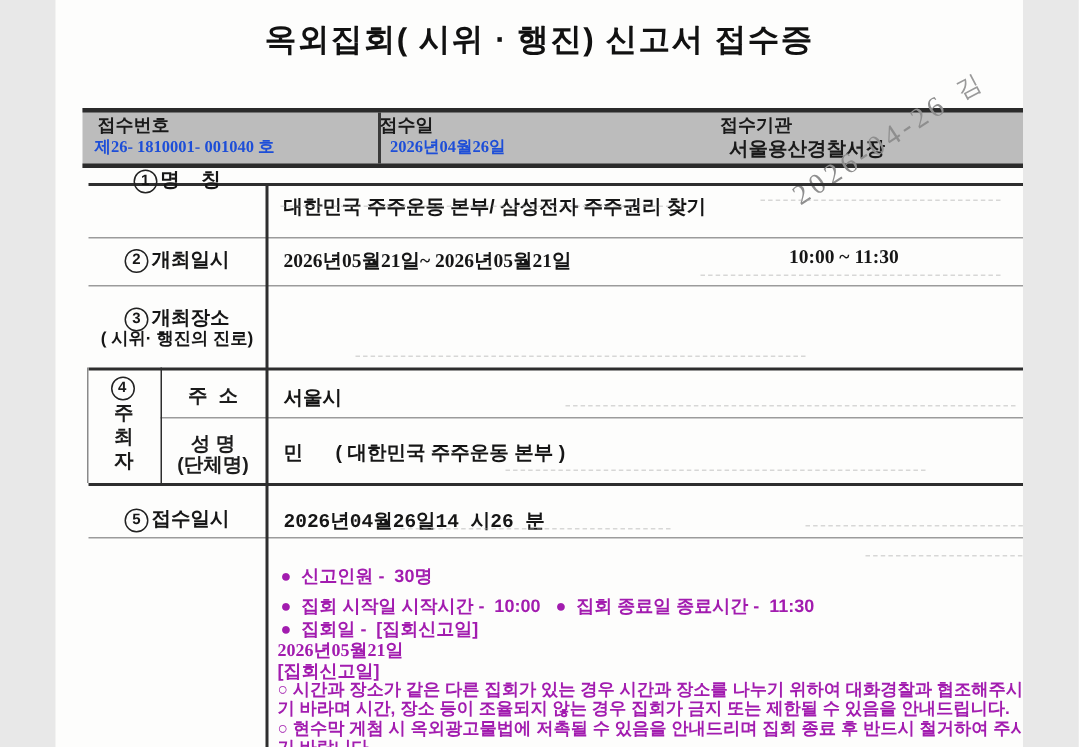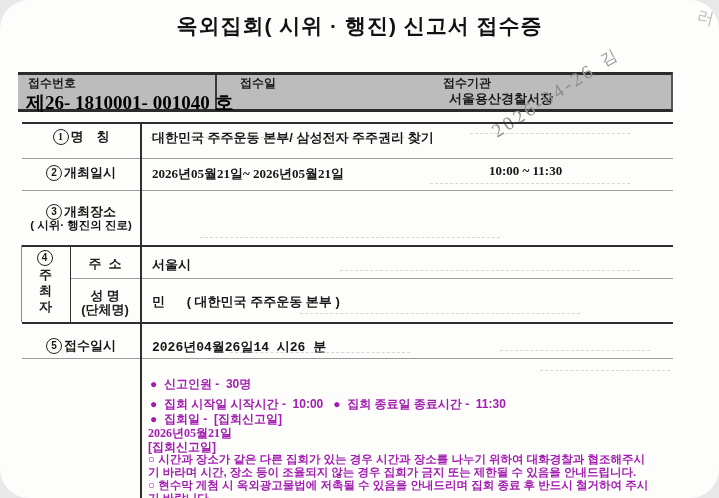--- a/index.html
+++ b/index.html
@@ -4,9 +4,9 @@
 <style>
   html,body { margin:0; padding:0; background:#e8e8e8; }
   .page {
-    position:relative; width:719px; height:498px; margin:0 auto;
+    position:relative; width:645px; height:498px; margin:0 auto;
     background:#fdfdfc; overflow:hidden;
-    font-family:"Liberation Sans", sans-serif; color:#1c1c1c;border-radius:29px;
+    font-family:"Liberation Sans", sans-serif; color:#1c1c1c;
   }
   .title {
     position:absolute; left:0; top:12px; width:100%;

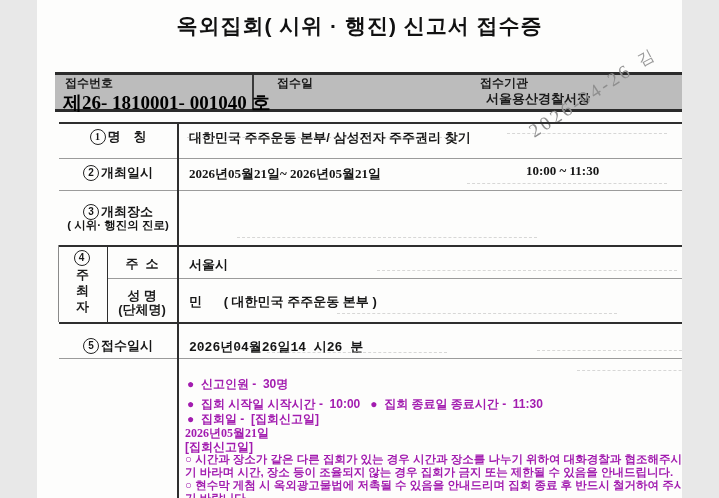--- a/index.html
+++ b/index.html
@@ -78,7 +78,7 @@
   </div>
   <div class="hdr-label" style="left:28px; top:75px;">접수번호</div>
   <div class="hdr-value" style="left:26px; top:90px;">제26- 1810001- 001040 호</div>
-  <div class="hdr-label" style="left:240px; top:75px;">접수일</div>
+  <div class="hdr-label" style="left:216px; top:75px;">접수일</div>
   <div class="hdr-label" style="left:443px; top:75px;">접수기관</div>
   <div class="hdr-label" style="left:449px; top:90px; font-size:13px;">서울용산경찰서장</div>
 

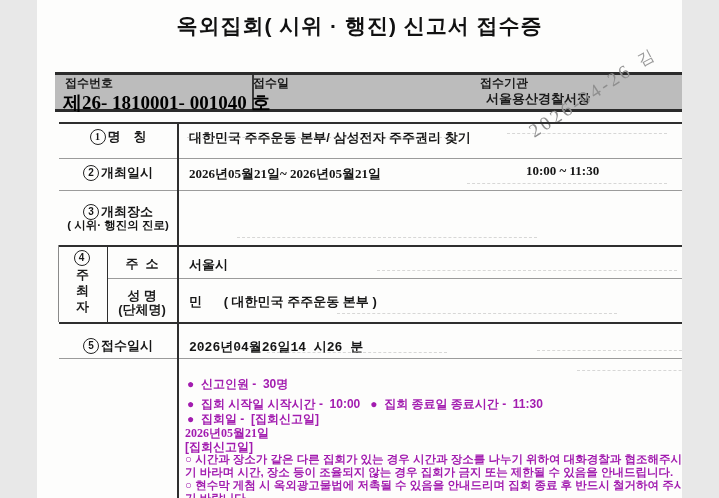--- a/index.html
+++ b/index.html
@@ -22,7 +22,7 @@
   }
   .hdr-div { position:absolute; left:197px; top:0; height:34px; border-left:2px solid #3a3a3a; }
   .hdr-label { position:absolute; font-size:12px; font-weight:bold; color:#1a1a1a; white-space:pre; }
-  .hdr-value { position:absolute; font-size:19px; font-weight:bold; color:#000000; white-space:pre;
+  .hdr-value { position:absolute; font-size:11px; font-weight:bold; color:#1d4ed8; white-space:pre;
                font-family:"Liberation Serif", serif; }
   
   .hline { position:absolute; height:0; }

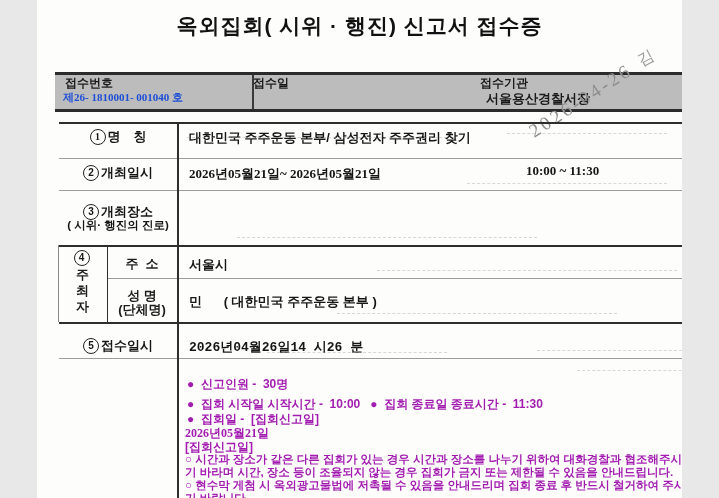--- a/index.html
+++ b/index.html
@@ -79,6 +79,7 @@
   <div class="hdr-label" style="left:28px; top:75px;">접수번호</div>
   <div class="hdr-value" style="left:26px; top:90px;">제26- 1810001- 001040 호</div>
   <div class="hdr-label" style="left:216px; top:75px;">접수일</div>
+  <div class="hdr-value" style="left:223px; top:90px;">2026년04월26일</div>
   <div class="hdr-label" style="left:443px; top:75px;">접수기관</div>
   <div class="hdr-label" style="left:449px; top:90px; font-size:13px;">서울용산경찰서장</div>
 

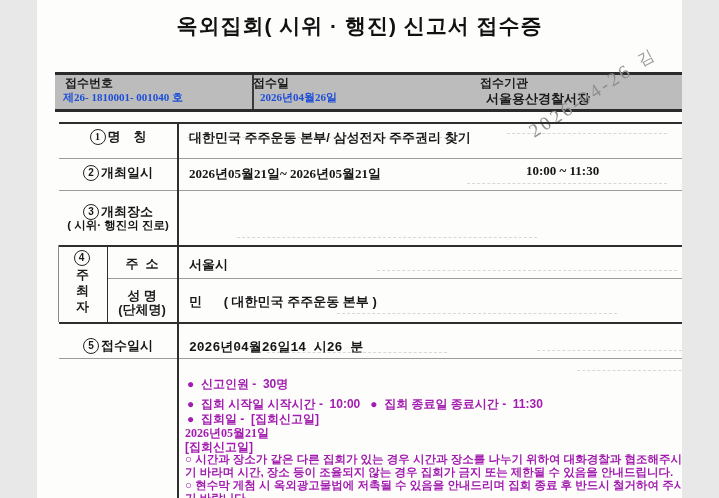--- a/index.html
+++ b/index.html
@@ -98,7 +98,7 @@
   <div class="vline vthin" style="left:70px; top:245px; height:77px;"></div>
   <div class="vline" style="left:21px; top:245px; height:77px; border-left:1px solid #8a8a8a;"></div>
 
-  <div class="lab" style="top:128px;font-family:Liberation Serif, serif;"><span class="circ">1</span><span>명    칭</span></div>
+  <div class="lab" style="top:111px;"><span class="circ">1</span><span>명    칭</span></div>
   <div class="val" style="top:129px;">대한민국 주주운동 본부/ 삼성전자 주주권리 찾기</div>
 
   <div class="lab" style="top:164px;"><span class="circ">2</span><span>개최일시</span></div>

----

Assigned task
Return every line from the entries above that contains the word "Liberation".

Final answer
-    font-family:"Liberation Sans", sans-serif; color:#1c1c1c;border-radius:29px;
+    font-family:"Liberation Sans", sans-serif; color:#1c1c1c;
                font-family:"Liberation Serif", serif; }
-  <div class="lab" style="top:128px;font-family:Liberation Serif, serif;"><span class="circ">1</span><span>명    칭</span></div>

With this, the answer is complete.